Utilities, Consumer Staples and Healthcare are not surprising, given their low betas. Energy has been aided by Covid-19 policies – particularly the Fed’s aggressive monetary policy and the lockdowns that disrupted energy production. But again, Energy was also the best performing sector in the first part of the Great Recession, as we discussed above. Since this bear market may not be over given the inverted yield curve and aggressive Fed rate hikes, it is possible that Energy could end this bear market as one of the worst performers, as it did in the Great Recession.
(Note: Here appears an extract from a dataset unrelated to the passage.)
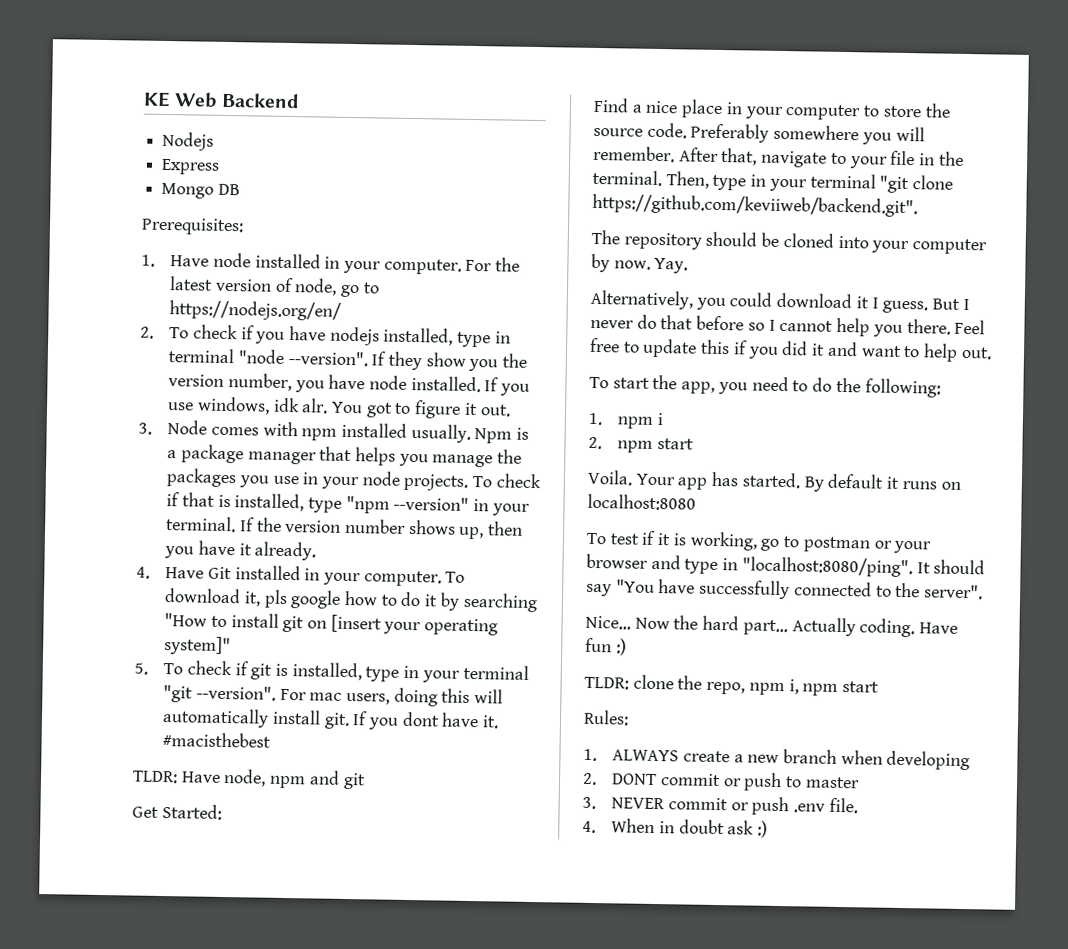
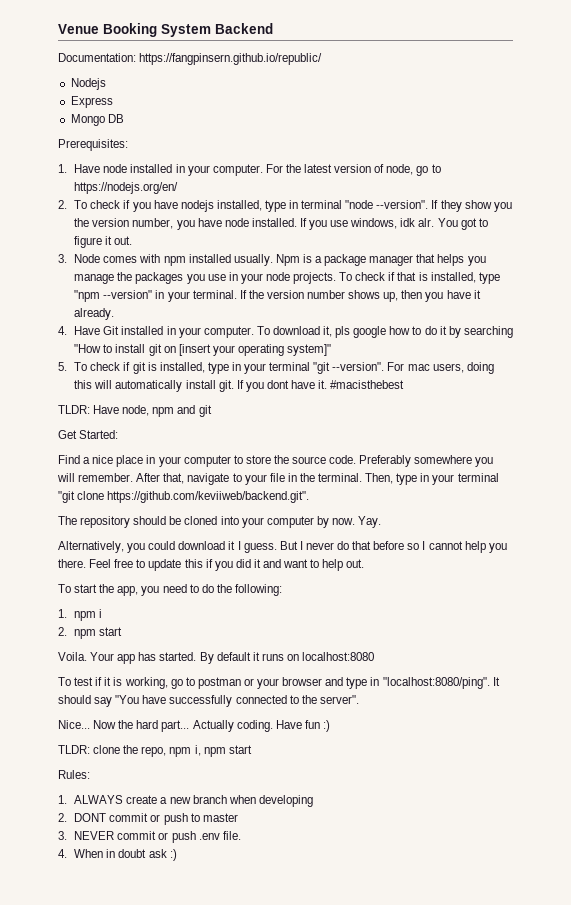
[143,91,218,108] KE Web -> [58,23,211,37] Venue Booking System
(300, 100) none -> [58,53,323,65] // Documentation: https://fangpinsern.github.io/republic/

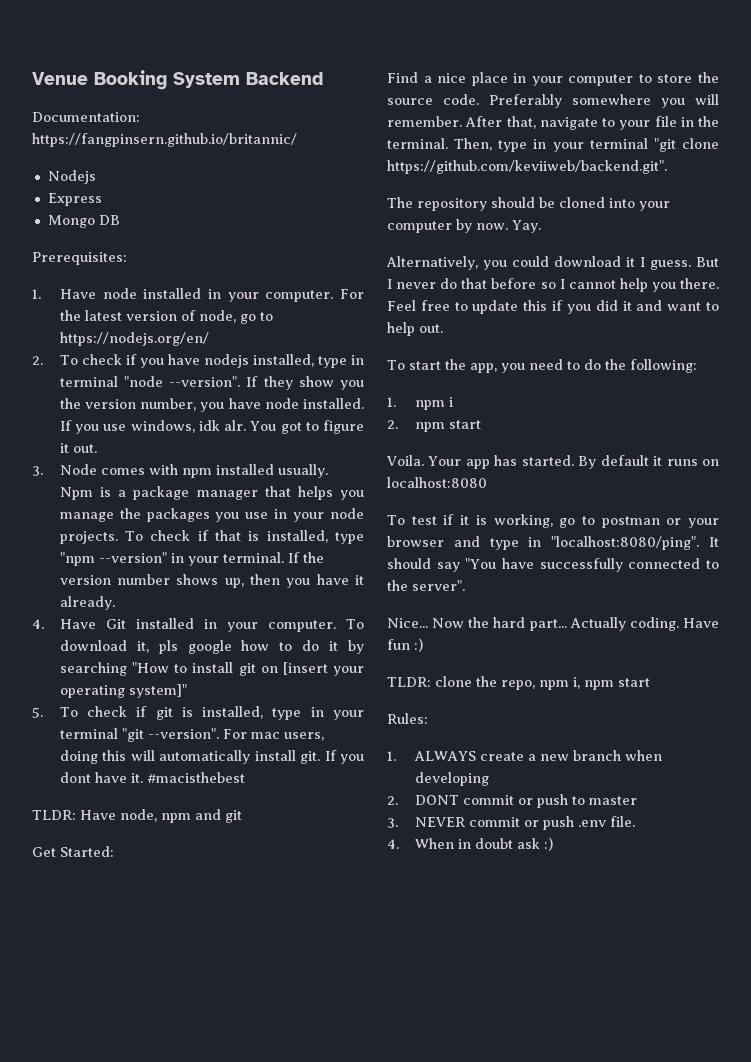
[139,53,323,65] https://fangpinsern.github.io/republic/ -> [32,133,297,147] https://fangpinsern.github.io/britannic/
The four worst performing sectors so far have been:

  1. Communication Services
  2. Consumer Discretionary
  3. Technology
  4. Financials

Consumer Discretionary and Financials are not surprising given their high betas, but Communications Services and Technology are somewhat surprising. We believe their weakness is similar to that of the early 2000s Tech Bust. In both 2000 and 2021, extremely bullish investor speculation bid tech stocks up to very high valuation levels.

Conclusions

Generally, in a bear market, there are no clear stock sectors to profit from throughout the entire downturn. But there are always ways to profit during a bear market on shorter time frames. As a rule, this is best done with defensive sectors and stocks, as well as any unique situations that are present at the time.